User interface change data:

_ _ _ _ _

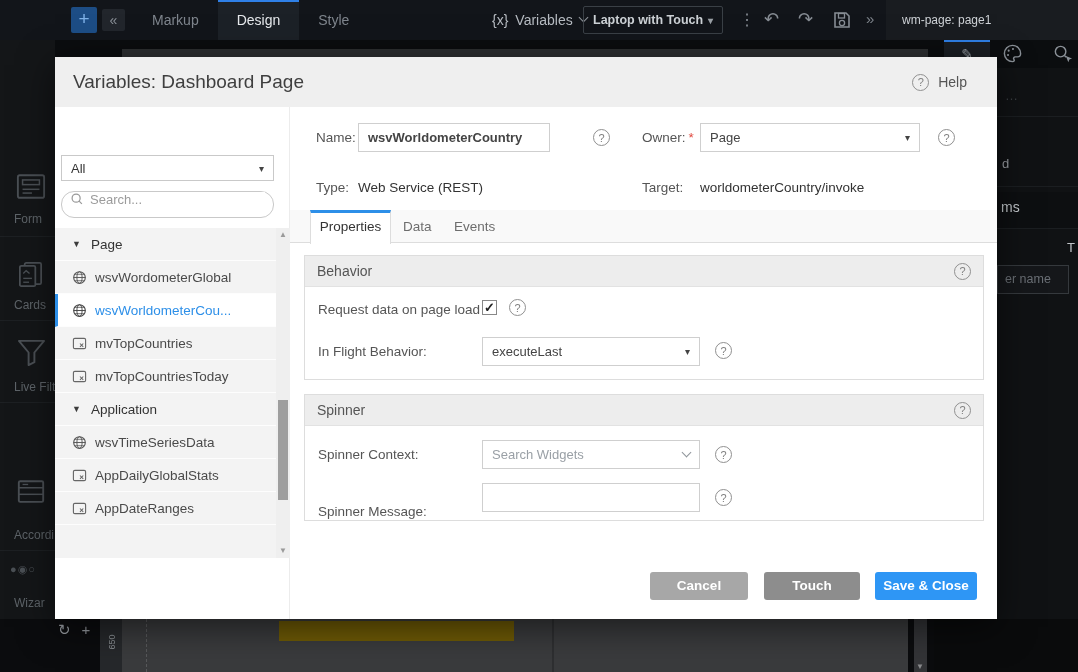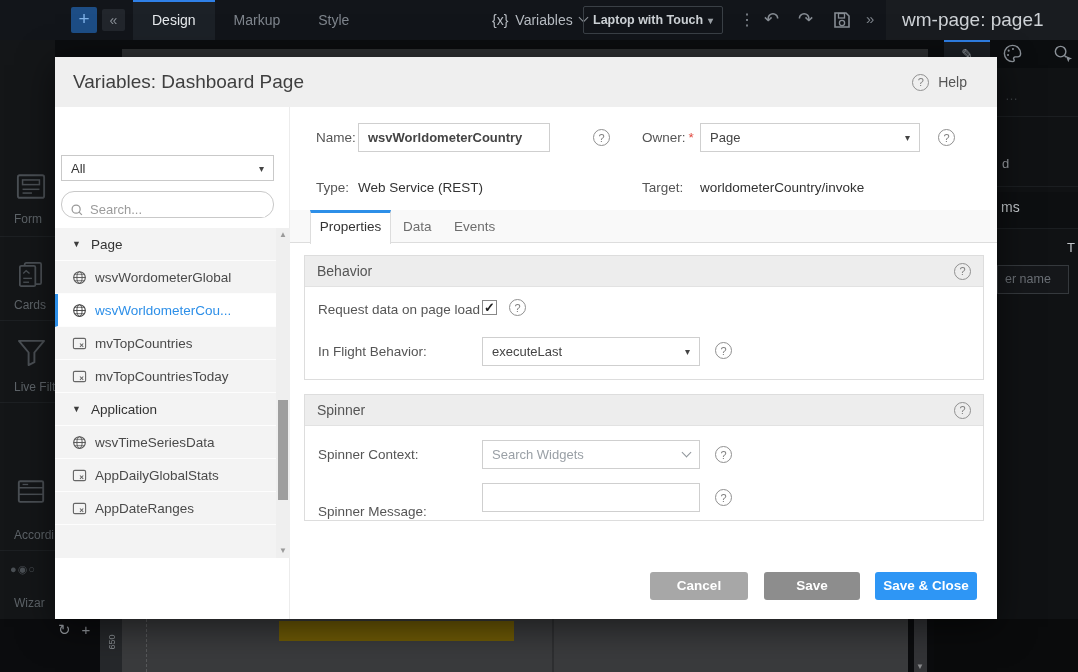--- a/index.html
+++ b/index.html
@@ -17,21 +17,21 @@
   .tb-tab.active { background:#1c2127; color:#e6e9ec; box-shadow:inset 0 2px 0 #2f80e7; }
   .vars { position:absolute; left:492px; top:0; height:40px; display:flex; align-items:center; gap:7px;
           color:#b6bbc1; font-size:14px; }
   .chev { width:7px; height:7px; border-right:1.5px solid #8f959b; border-bottom:1.5px solid #8f959b;
           transform:rotate(45deg); margin-top:-5px; }
   .device-select { position:absolute; left:583px; top:6px; width:140px; height:28px; border:1px solid #3a4046;
           border-radius:2px; display:flex; align-items:center; padding:0 9px; font-size:12.5px; color:#ccd1d5; font-weight:bold; }
   .device-select .caret { margin-left:auto; color:#9aa0a6; font-size:10px; }
   .tb-glyph { position:absolute; color:#878d94; }
   .page-seg { position:absolute; left:886px; top:0; width:192px; height:40px; background:#191c20; display:flex;
-          align-items:center; padding-left:16px; font-size:19px; color:#ced2d6;text-align:center; }
+          align-items:center; padding-left:16px; font-size:12px; color:#ced2d6;text-align:center; }
 
   
   .substrip { position:absolute; left:0; top:40px; width:1078px; height:28px; background:#0b0d0f; z-index:1; }
   .canvas-sliver { position:absolute; left:122px; top:9px; width:806px; height:19px; background:#2d2f31; }
   .pencil-tab { position:absolute; left:944px; top:0; width:46px; height:28px; background:#1a1e23;
           box-shadow:inset 0 2px 0 #2f80e7; color:#9aa0a6; text-align:center; line-height:28px; font-size:14px; }
   .palette-btn { position:absolute; left:1002px; top:3px; }
   .inspect-btn { position:absolute; left:1052px; top:3px; }
 
   
@@ -72,21 +72,21 @@
        display:flex; align-items:center; justify-content:center; flex:none; }
 
   .modal-body { position:absolute; left:0; top:50px; right:0; bottom:0; display:flex; }
   .msidebar { width:235px; position:relative; background:#fff; border-right:1px solid #ececec; flex:none; }
   .new-var-btn { position:absolute; left:6px; top:10px; width:213px; height:27px; background:#2d9cf4; color:#fff;
        font-size:13px; font-weight:bold; text-align:center; line-height:27px; border-radius:3px; cursor:pointer; }
   .filter-select { position:absolute; left:6px; top:48px; width:213px; height:26px; border:1px solid #c9c9c9;
        background:#fff; font-size:13px; color:#333; display:flex; align-items:center; padding:0 9px; }
   .filter-select .caret { margin-left:auto; font-size:10px; color:#444; }
   .search-box { position:absolute; left:6px; top:84px; width:213px; height:27px; border:1px solid #c9c9c9;
-       border-radius:13px; display:flex; align-items:flex-end; padding:0 8px; gap:6px; background:#fff; }
+       border-radius:13px; display:flex; align-items:flex-start; padding:0 8px; gap:6px; background:#fff; }
   .search-box input { border:none; outline:none; flex:1; font-size:13px; color:#555; font-family:inherit; min-width:0; }
   .search-box input::placeholder { color:#9b9b9b; }
 
   .var-list { position:absolute; left:0; top:121px; width:235px; height:330px; background:#f3f3f3; overflow:hidden; }
   .vrow { position:relative; height:33px; display:flex; align-items:center; padding-left:17px; gap:8px;
        font-size:13.5px; color:#4a4a4a; background:#f3f3f3; border-bottom:1px solid #fdfdfd; cursor:pointer; }
   .vrow .garrow { font-size:9px; color:#3c3c3c; width:11px; }
   .vrow.group { color:#333; }
   .vrow.selected { background:#fff; color:#2d8fe8; border-left:3px solid #2d8fe8; padding-left:14px; }
   .vrow .vicon { flex:none; display:flex; }
@@ -124,22 +124,22 @@
   .btn { position:absolute; top:465px; height:28px; border-radius:3px; color:#fff; font-size:13.5px; font-weight:bold;
        text-align:center; line-height:28px; cursor:pointer; }
 </style>
 </head>
 <body>
 
 <div class="topbar">
   <div class="plus-btn">+</div>
   <div class="collapse-btn">«</div>
   <div class="tb-tabs">
+    <div class="tb-tab">Markup</div>
     <div class="tb-tab active">Design</div>
-    <div class="tb-tab">Markup</div>
     <div class="tb-tab">Style</div>
   </div>
   <div class="vars">
     <span>{x}</span>
     <span>Variables</span>
     <span class="chev"></span>
   </div>
   <div class="device-select">
     <span>Laptop with Touch</span>
     <span class="caret">▾</span>
@@ -429,17 +429,17 @@
             <span class="chev"></span>
           </div>
           <div class="q" style="position:absolute;left:410px;top:20px;">?</div>
           <div class="f-label" style="left:13px;top:64px;margin-top:14px;">Spinner Message:</div>
           <input class="t-input" style="left: 177px; top: 57px; width: 218px;" value="">
           <div class="q" style="position:absolute;left:410px;top:63px;">?</div>
         </div>
       </div>
 
       <div class="btn" style="left:360px;width:98px;background:#a7a7a7;">Cancel</div>
-      <div class="btn" style="left:474px;width:96px;background:#8d8d8d;">Save</div>
+      <div class="btn" style="left:474px;width:96px;background:#8d8d8d;">Touch</div>
       <div class="btn" style="left:585px;width:102px;background:#2e96f5;">Save &amp; Close</div>
     </div>
   </div>
 </div>
 
 </body></html>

_ _ _ _ _

**YOUR ASSIGNMENT**
What number of lines in the data above include the string "search"? Answer with that number only.

**TASK RESULT**
3